There are many times when bad breath compounds an already difficult or stressful situation. Whether handling a first date, giving a job interview or waiting in line at the department of motor vehicles, having halitosis can make a tough situation feel twice as tough. Hence a recent rundown by the Daily Monitor’s Connie Nankya of the origins of pregnancy-related bad breath.
The writer says that many women may notice their breath taking on a peculiar stench during the second or third trimester of pregnancy. While expecting mothers can expect an increasingly sensitive nose due to hormone fluctuations, their olfactory glands are not fooling them. Gestational bad breath is real, treatable and, according to obstetrician Godfrey Alia, totally normal.

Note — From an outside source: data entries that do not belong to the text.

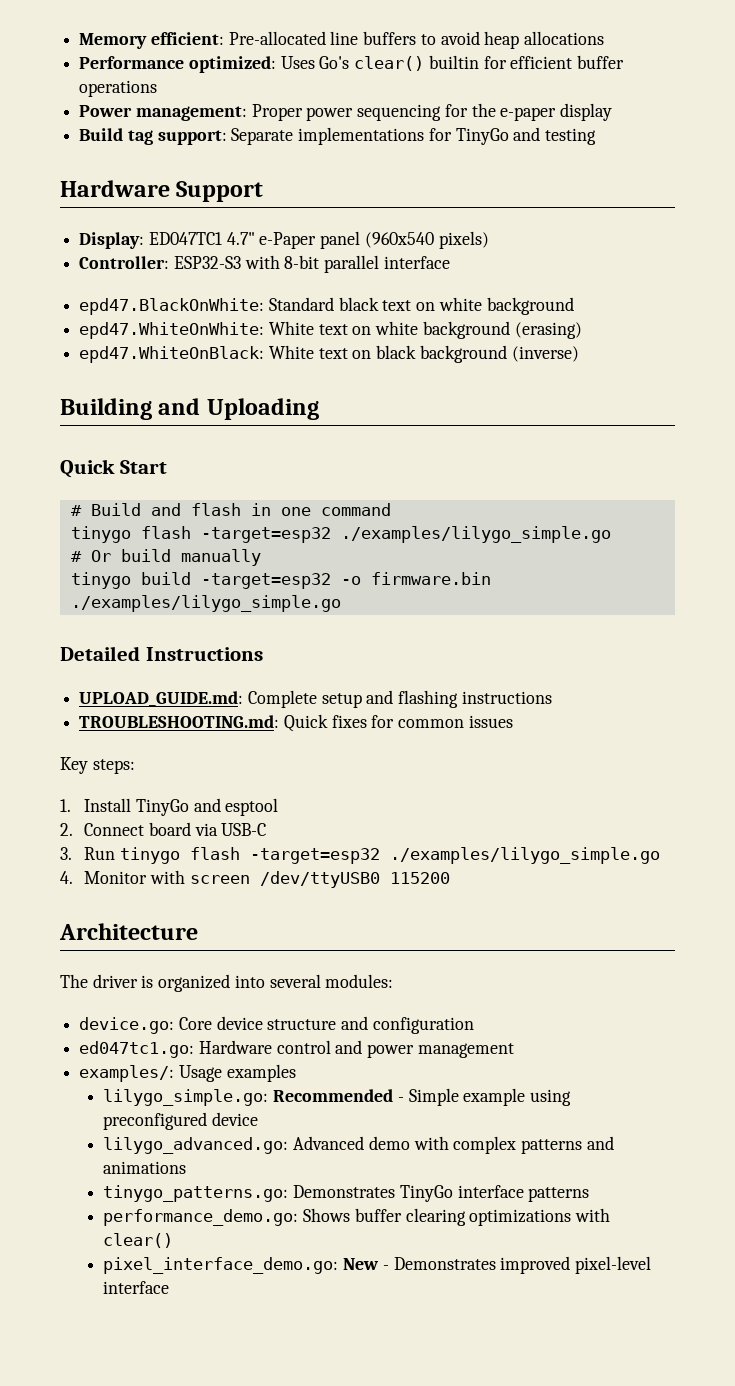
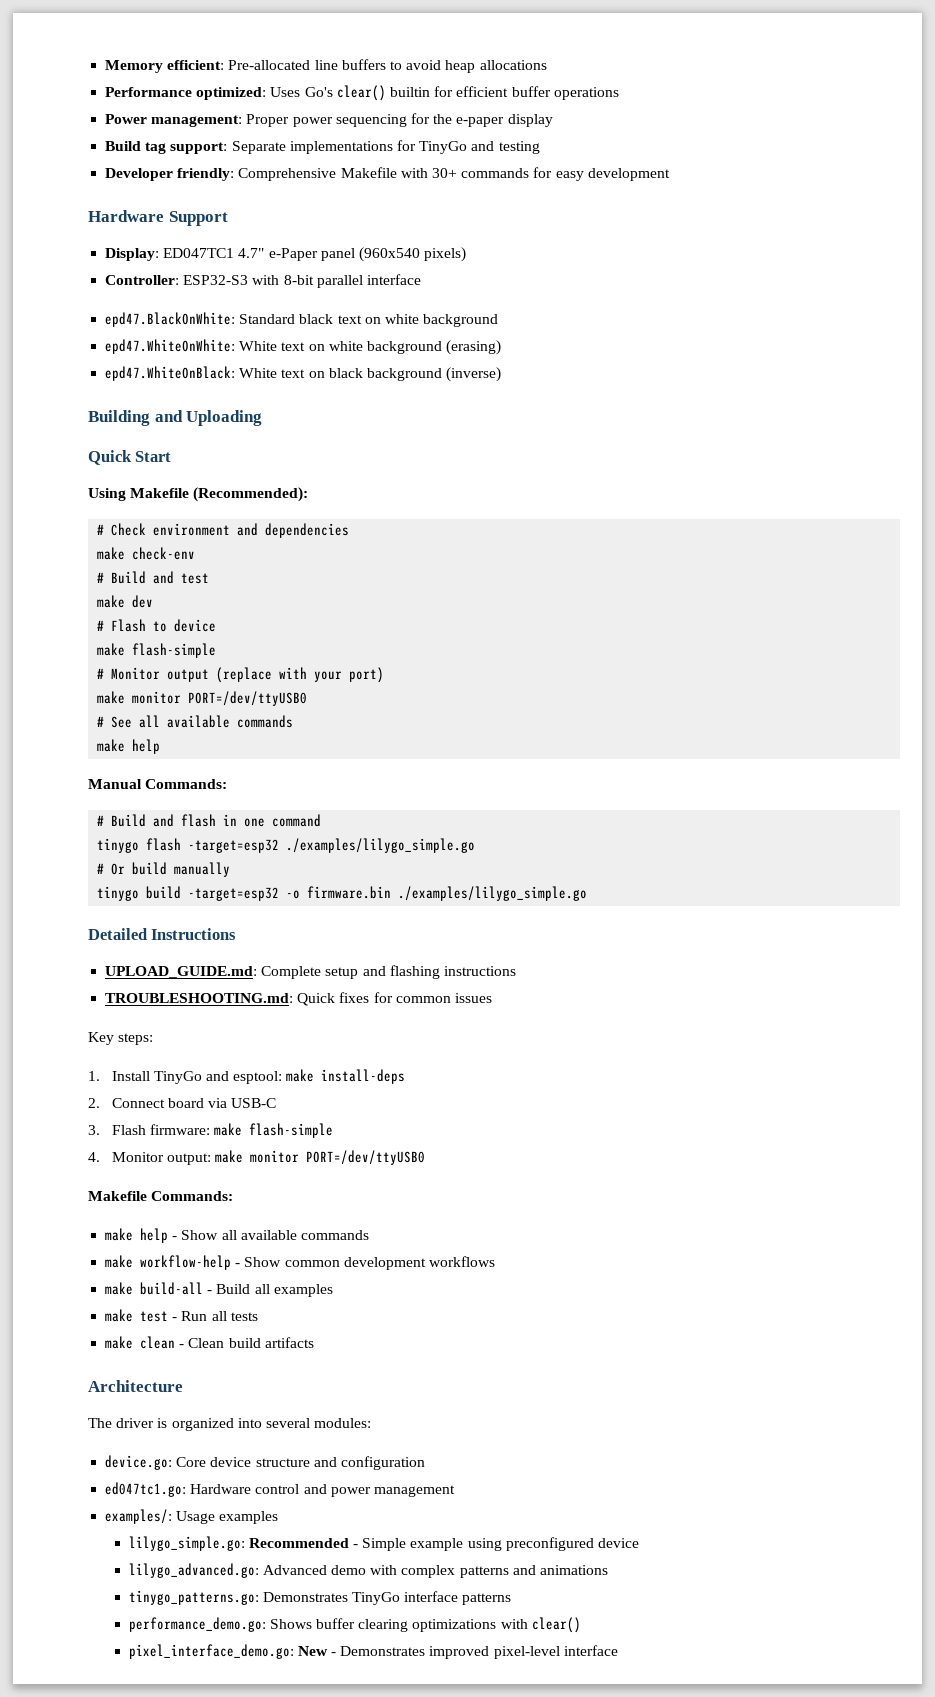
+ Developer friendly: Comprehensive Makefile with 30+ commands for easy development
+ Using Makefile (Recommended):
+ # Check environment and dependencies
+ make check-env
+ # Build and test
+ make dev
+ # Flash to device
+ make flash-simple
+ # Monitor output (replace with your port)
+ make monitor PORT=/dev/ttyUSB0
+ # See all available commands
+ make help
+ Manual Commands:
- 1. Install TinyGo and esptool
+ 1. Install TinyGo and esptool: make install-deps
- 3. Run tinygo flash -target=esp32 ./examples/lilygo_simple.go
- 4. Monitor with screen /dev/ttyUSB0 115200
+ 3. Flash firmware: make flash-simple
+ 4. Monitor output: make monitor PORT=/dev/ttyUSB0
+ Makefile Commands:
+ make help - Show all available commands
+ make workflow-help - Show common development workflows
+ make build-all - Build all examples
+ make test - Run all tests
+ make clean - Clean build artifacts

Hormones are once again the culprit, he says. First of all, changes in progesterone and estrogen can contribute to varying saliva flow. If saliva decreases, the mouth can dry out. Since saliva cleans the teeth and removes food particles from the mouth, a dip in its production can lead to an increase in the growth rate of the anaerobic bacteria that cause bad breath. They grow, and one’s mouth begins to smell foul.
Even if an expecting mother’s salivary levels stay high and keep her mouth healthily moist, hormone fluctuation can alter the oral environment, making even a properly lubricated palate and tongue a potential breeding ground for plaque and gingivitis, both of which tend to exude a sour or sickly funk.
Further affecting a pregnant woman’s breath may be her mineral levels, says Nankya. If a woman is not getting enough calcium, the writer continues, her body may begin to extract it from her own body’s supplies, including the teeth. This mineral reduction makes tooth decay all the more likely. Decaying teeth and infected gums are a primary cause of bad breath, second only to a dried mouth and tongue.
Finally, Nankya writes, simple dietary changes can affect a pregnant woman’s oral odor. Women consume more food during pregnancy to nourish the growing embryo, and they often find their daily diet radically changed as cravings shift the sorts of foods they typically eat. Changes in the daily regimen, particularly an increase in fatty, savory or sweetened foods, may have a deleterious effect on breath and gum health.
To prevent and treat the agents of pregnancy-related halitosis, expectant mothers may consider monitoring their intake of sugar, fats and oils, as well as cleaning the teeth after night-time eating. Also, regular brushing, flossing and use of specialty breath freshening products may target odor-causing bacteria and moisten the tongue and palate to prevent their return.